More recently, many petitions heard by the Apex Court questioned the Right to Freedom of Religion of women in India and religious practices. Here are a few landmark cases:
• In Shayara Bano v/s Union of India (2017), the Supreme Court declared the practice of Instant Triple Talaq (talak-e-biddat) un-Islamic and against the basic tenets of Quran. Shayara Bano had challenged the practice when her husband of 15 years invoked instant triple talaq. The court questioned the custom which is theologically sinful and why was it still part of the practice of a community. The court also directed the government to bring a legislation to this effect within six months.
• The government introduced the Muslim Women (Protection of Rights on Marriage) Act 2019:
– Any pronouncement of talaq by a Muslim husband upon his wife, by words, either spoken or written or in electronic form or in any other manner whatsoever, shall be void and illegal;
– Any Muslim husband who pronounces talaq upon his wife shall be punished with imprisonment for a term which may extend to three years, and shall also be liable to fine.
• The Sabarimala Temple case is one of the most important cases that initiated the debate between Right to Equality and Right to Freedom of Religion.
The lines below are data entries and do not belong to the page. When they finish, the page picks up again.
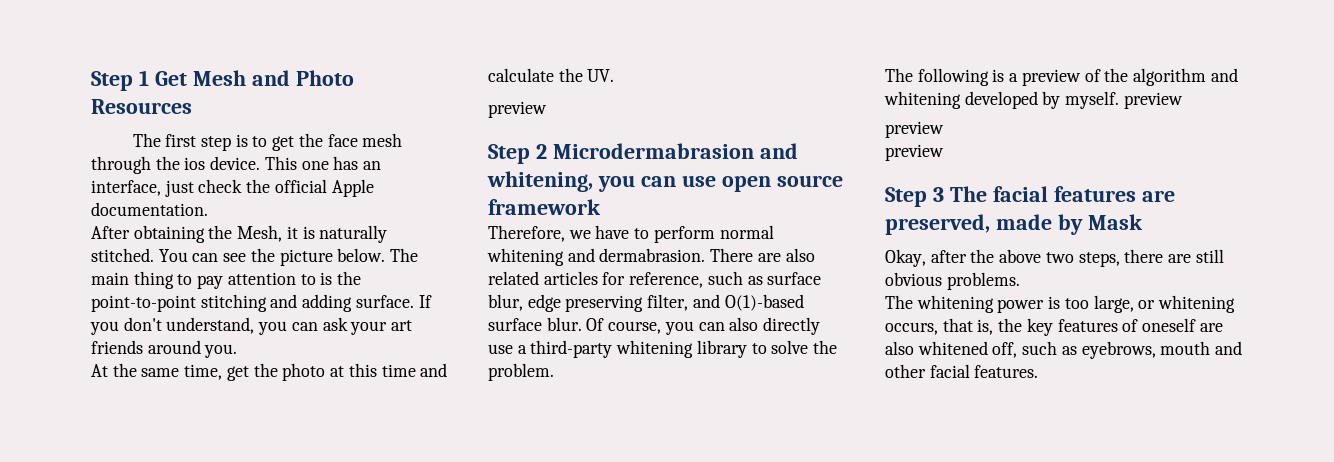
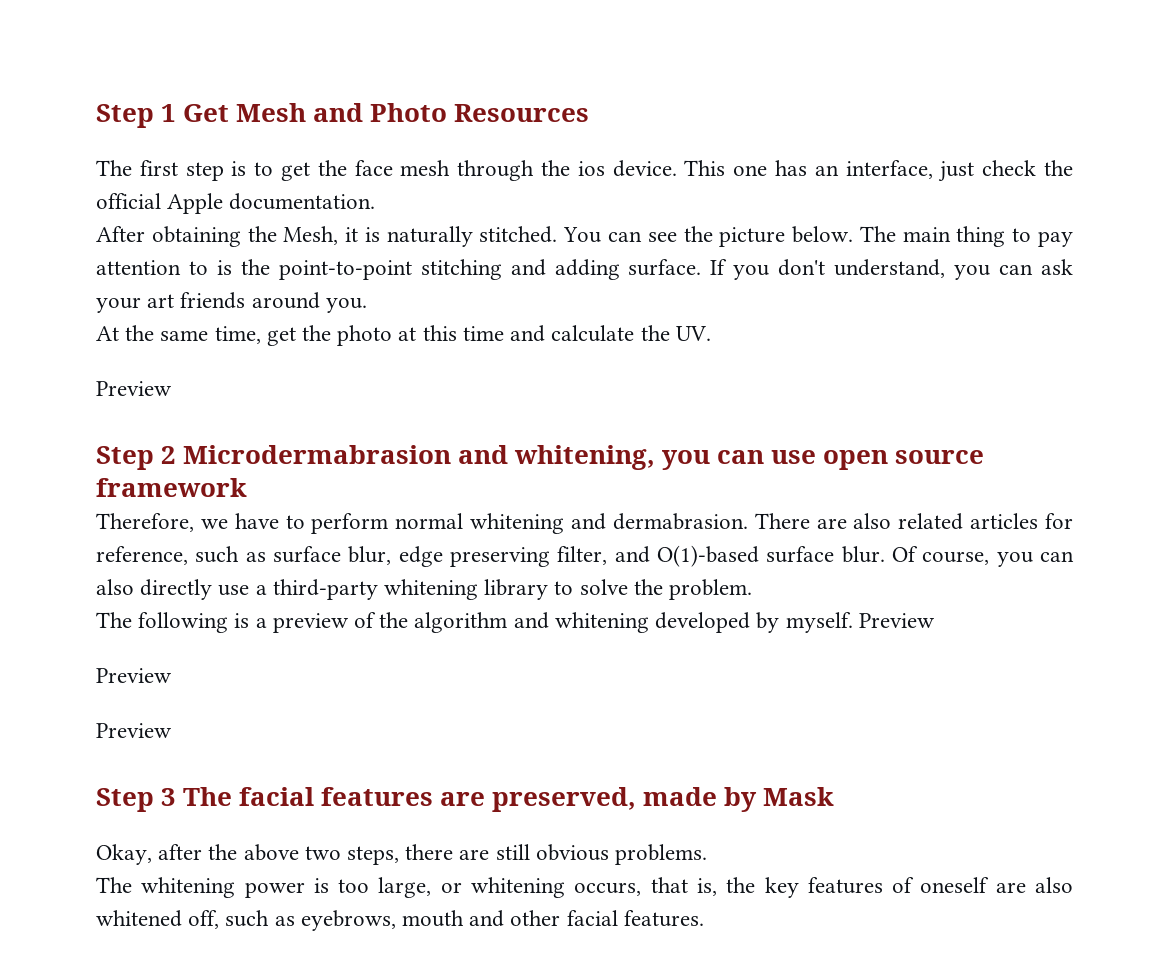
  At the same time, get the photo at this time and calculate the UV.
- preview
+ Preview
- The following is a preview of the algorithm and whitening developed by myself. preview
- preview
- preview
+ The following is a preview of the algorithm and whitening developed by myself. Preview
+ Preview
+ Preview

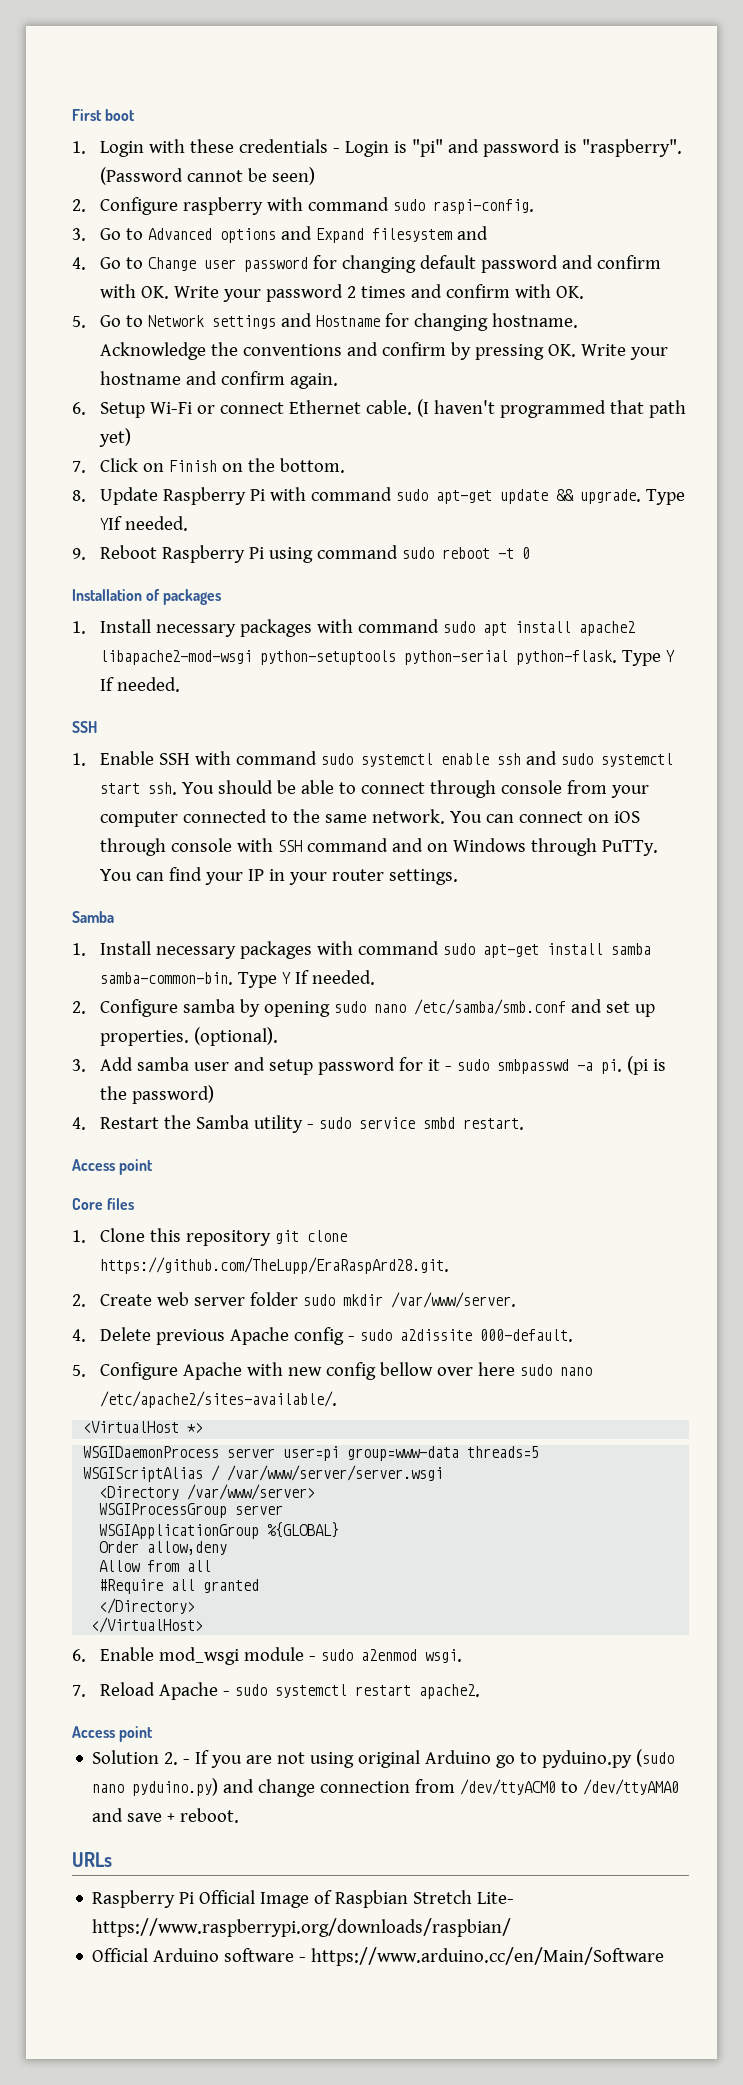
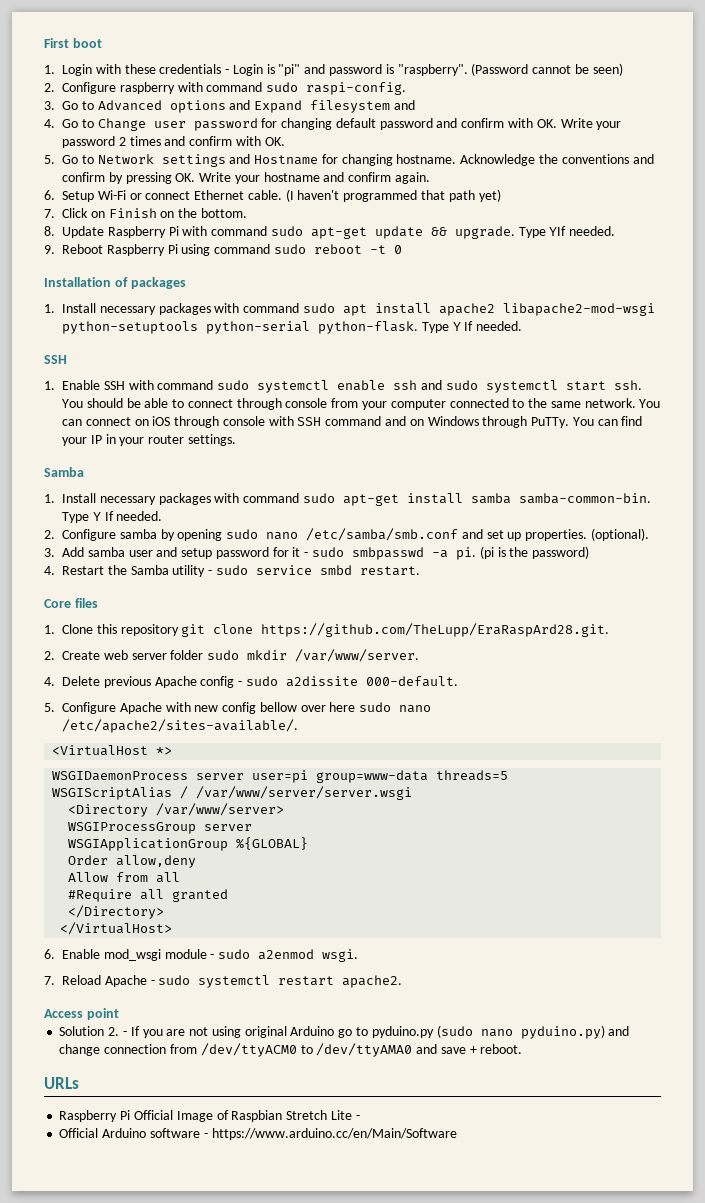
  4. Restart the Samba utility - sudo service smbd restart.
- Access point
- Raspberry Pi Official Image of Raspbian Stretch Lite- https://www.raspberrypi.org/downloads/raspbian/
+ Raspberry Pi Official Image of Raspbian Stretch Lite -

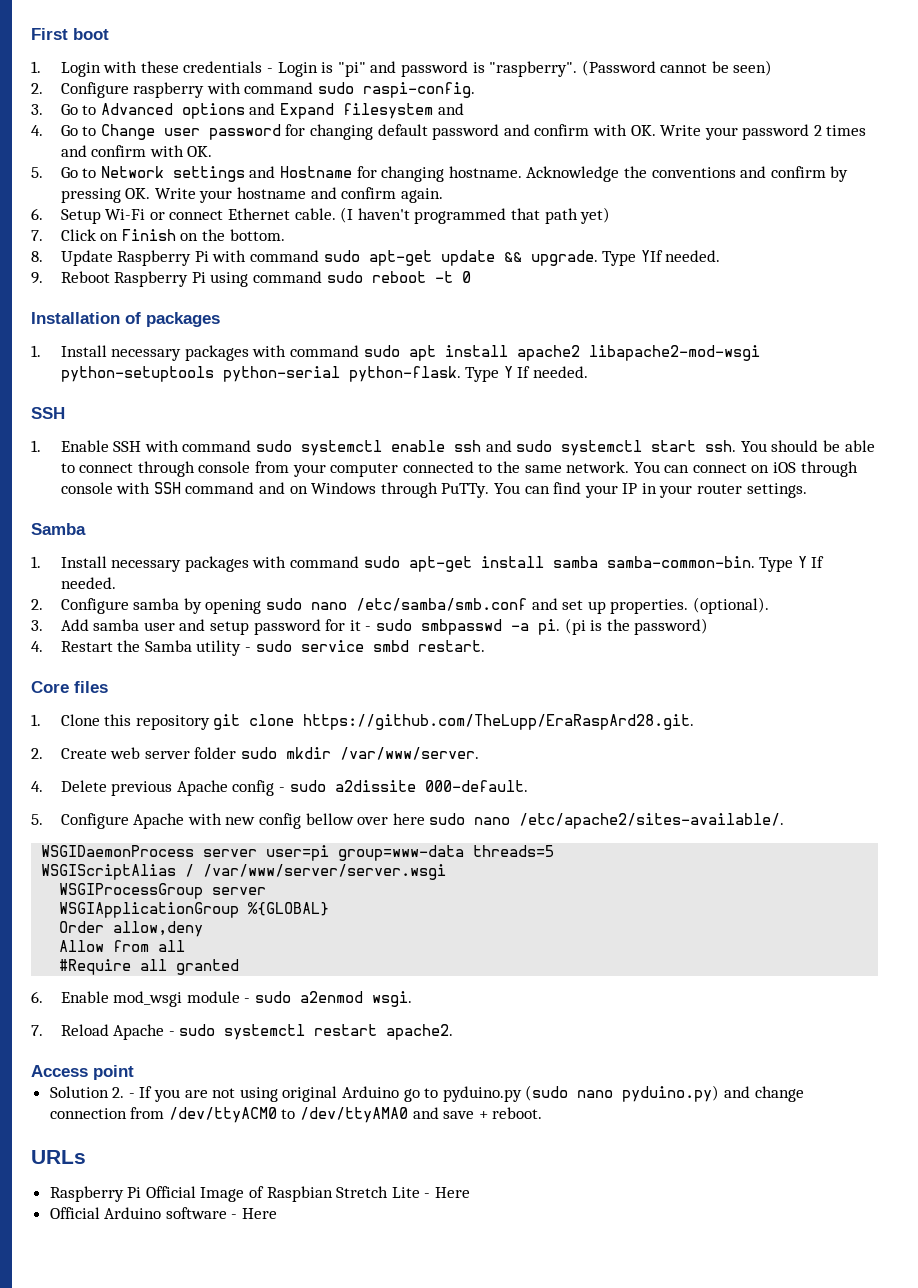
- <VirtualHost *>
- <Directory /var/www/server>
- </Directory>
- </VirtualHost>
- Raspberry Pi Official Image of Raspbian Stretch Lite -
+ Raspberry Pi Official Image of Raspbian Stretch Lite - Here
- Official Arduino software - https://www.arduino.cc/en/Main/Software
+ Official Arduino software - Here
The temple in Kerala – a shrine of Lord Ayyappa – had an age-old tradition of not allowing women of menstruating age to enter the premises. The practice was questioned in the court through a petition and in September 2018, the Supreme Court of India ruled that women of all age groups can enter Sabarimala Temple. The court initially lifted the ban and termed it as a violation of women’s right to practice religion before going on to place it for review before a larger bench in November 2019.
The Apex Court said restrictions on women in religious places was not limited to Sabarimala alone and was prevalent in other religions as well. This was in reference to the review pleas for larger bench seeking review of its 2018 ruling that allowed menstruating women to enter the Sabarimala Temple in Kerala.
In January 2020, the All India Muslim Personal Law Board (AIMPLB) filed an affidavit in Supreme Court stating that entry of women in mosque is allowed as per Islam. However, it is not mandatory for women to join group prayers or congregational prayers as they can offer prayers at home too. This was in response to a petition filed by a Pune-based Muslim couple seeking to uphold the right of Muslim women to enter mosques freely and offer namaz.